Dans la deuxième partie, nous sommes à Vienne en 1913. L’idée est de présenter une image de Vienne avant la Première Guerre mondiale à travers l’écriture d’Arthur Schnitzler. C’est l’image qui correspond à une réalité telle que la conçoit Henri Bergson : « un perpétuel devenir. Elle se fait ou elle se défait, mais elle n’est jamais quelque chose de fait ». Une fois de plus, le dispositif de théâtre dans le théâtre est méticuleusement remis en œuvre, déployant son ingéniosité et sa complexité scénique. Notre perception est de nouveau secouée lorsque le personnage de théâtre vient rejoindre le public. Il s’agit de la comédienne de la première partie – celle qui doit se rendre à Wolfsegg – qui attend avec nous le début du spectacle. Julien Gosselin bouleverse alors complètement les frontières entre le théâtre et la réalité en évoquant la possibilité que les personnages pourraient se transformer en spectateurs. Nous pourrions nous questionner sur notre propre rôle, nous demandant si, en fin de compte, nous ne sommes pas également des personnages potentiels, participant activement à l'expérience théâtrale qui se déploie devant nous.
La scène change et représente une maison surmontée d'un grand écran. Les vitres, à l'exception de la chambre et de la salle de bain, suggèrent l'intérieur de la maison en ne mettant pas à vue toutes les pièces. La scène s'ouvre sur une vidéo où des corps morts apparaissent, symbolisant une rétrospective de l'histoire qui va commencer. Une femme et un homme (Albertine et Fridolin) se préparent pour un somptueux bal masqué. Ce sont les personnages inspirés du récit fantasmagorique, La Nouvelle rêvée, d’Arthur Schnitzler. Les personnages qui sont ensuite introduits proviennent de différentes œuvres de Schnitzler, tels que Aurélie et Falkenir de Comédie des séductions ou Mademoiselle Else, d’après la nouvelle du même nom… Cette partie dépeint une société telle qu’elle est décrite dans Vienne au crépuscule, le roman où Arthur Schnitzler nous offre une vision perspicace de Vienne au début du XXᵉ siècle : insouciante, détachée des enjeux cruciaux de l'époque, alors même que les profonds changements qui bouleverseront bientôt l’Autriche se préparent en coulisses. C’est une histoire qui entrelace l'érotisme et le fantastique et plonge profondément dans les abîmes interdits de l’inconscient. La présence de la caméra qui filme en temps réel, avec une précision infaillible, l’action scénique, semble permettre d’observer les personnages du dehors et du dedans, tel un procédé microscopique qui creuse au plus profond de leurs pensées insensées.

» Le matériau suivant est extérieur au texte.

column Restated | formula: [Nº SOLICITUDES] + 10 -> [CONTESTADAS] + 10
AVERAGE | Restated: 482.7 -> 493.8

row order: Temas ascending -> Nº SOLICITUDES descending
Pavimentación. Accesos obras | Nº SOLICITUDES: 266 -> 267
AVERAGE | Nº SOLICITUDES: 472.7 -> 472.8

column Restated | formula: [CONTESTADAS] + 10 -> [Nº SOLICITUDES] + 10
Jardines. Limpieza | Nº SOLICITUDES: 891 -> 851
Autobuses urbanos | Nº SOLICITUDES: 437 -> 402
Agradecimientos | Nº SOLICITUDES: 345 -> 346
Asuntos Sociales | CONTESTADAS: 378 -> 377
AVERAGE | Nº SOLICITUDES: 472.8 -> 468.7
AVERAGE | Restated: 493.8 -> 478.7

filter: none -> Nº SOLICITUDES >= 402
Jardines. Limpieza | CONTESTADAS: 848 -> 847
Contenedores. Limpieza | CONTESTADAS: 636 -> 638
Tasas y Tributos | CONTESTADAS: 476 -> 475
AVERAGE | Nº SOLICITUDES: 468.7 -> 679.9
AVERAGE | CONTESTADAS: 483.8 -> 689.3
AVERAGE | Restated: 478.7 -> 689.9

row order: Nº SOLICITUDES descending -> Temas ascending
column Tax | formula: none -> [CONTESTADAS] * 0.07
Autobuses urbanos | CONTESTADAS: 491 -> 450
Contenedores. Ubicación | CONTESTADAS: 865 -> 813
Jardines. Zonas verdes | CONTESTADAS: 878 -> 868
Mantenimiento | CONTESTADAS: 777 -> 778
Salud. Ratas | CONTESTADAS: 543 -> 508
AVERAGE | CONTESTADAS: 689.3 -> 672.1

Un bal masqué joyeux se transforme en chaos. Le spectacle se décompose sous nos yeux. C’est la fin de la deuxième partie.

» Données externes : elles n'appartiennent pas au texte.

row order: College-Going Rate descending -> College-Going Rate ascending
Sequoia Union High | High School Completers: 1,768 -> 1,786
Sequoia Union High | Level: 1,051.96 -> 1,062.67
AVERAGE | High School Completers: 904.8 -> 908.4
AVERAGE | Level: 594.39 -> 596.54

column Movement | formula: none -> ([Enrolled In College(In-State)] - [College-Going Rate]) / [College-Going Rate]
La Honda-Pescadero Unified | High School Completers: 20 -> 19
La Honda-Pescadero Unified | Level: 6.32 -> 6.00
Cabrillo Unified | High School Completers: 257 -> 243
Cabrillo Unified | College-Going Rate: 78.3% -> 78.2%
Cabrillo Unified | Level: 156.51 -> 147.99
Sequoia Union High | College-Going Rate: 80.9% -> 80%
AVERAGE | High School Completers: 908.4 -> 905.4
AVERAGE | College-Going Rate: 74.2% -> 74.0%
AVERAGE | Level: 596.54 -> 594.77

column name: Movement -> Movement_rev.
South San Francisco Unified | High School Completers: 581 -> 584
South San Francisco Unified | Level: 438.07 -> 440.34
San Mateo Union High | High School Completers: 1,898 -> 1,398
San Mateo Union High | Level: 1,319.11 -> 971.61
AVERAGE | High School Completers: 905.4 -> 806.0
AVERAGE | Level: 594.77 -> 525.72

Nous sommes à Rome en 1983. Le monologue bouleversant et magistral de Rosa (Rosa Lembeck) révèle ce qui se cachait en coulisses – le lieu figuratif de l’histoire précédente. Après avoir rejoint Victoria dans les coulisses pour critiquer la pièce que nous venons de voir, Rosa revient sur scène pour donner une conférence devant une cinquantaine de spectateurs. Elle devient le narrateur féminin du roman de Thomas Bernhard. « Les trois temps d’Extinction », dit Julien Gosselin, « sont des états du corps avant la fin du monde, qui est aussi la fin d’un monde. Ils se donnent à voir jusqu’à ce que le spectacle s’éteigne lui-même… ».

Un spectacle époustouflant et grandiose.